Manuel Valls et Fleur Pellerin ont rendu visite aux journalistes de Charlie Hebdo hébergés par la rédaction de Libé
Manuel Valls et Fleur Pellerin ont rendu visite aux journalistes de Charlie Hebdo hébergés par la rédaction de Libé © AP Photo/Bertrand Guay
**Les rescapés de l'attentat de mercredi se sont installés vendredi matin au siège du quotidien.** La trentaine de journalistes et collaborateurs de Charlie Hebdo est arrivée vers 11h30 au siège du quotidien, situé dans le IIIe arrondissement de Paris, sous escorte policière. Ils sont installés dans les locaux de Libération, qui les avait déjà accueillis fin 2011après un incendie criminel au siège de l'hebdomadaire. Étaient notamment présents le dessinateur Luz et l'avocat de Charlie Hebdo, Richard Malka. Les "survivants" ont été installés dans la salle de réunion de Libération. Du matériel informatique - offert par Le Monde - était arrivé un peu plus tôt dans la matinée.
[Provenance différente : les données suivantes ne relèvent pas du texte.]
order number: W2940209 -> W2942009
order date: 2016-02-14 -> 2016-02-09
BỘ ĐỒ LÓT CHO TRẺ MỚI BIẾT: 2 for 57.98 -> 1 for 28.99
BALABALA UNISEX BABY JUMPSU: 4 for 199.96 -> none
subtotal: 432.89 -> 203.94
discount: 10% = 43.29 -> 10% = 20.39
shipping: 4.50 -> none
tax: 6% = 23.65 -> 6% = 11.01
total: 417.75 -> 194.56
Plusieurs médias, dont Radio France, avaient proposé de mettre "à disposition de Charlie Hebdo et de ses équipes l'ensemble de leurs moyens humains et matériels" pour que l'hebdomadaire "continue à vivre". L'hebdomadaire satirique, en difficulté financière avant le drame, a prévu d'être diffusé mercredi prochain à un million d'exemplaires, contre 50.000 habituellement, avec une pagination réduite de moitié, à l'image de sa rédaction décimée. Selon Richard Malka. les recettes du prochain numéro seront reversées aux familles des victimes, les distributeurs renonçant en outre à leur commission. ### Valls et Pellerin à Libé Le Premier ministre et la ministre de la Culture et de la Communication se sont rendus au siège de Libé en fin de matinée où ils se sont entretenus avec la rédaction de Charlie Hebdo. Le chef du gouvernement a déclaré : > On veut anéantir une voix, une lumière, une image, des dessins. Ça, ce n'est pas possible et la plus forte des réponses est de dire 'on continue Le ministère de la Communication a débloqué une aide d'urgence d'un million d'euros pour permettre à l'hebdomadaire de continuer à paraître de façon pérenne, alors que les abonnements au magazine sont actuellement massifs. Même l'ancien Gouverneur de Californie Arold Schwarzenegger a fait savoir qu'il avait souscris un abonnement.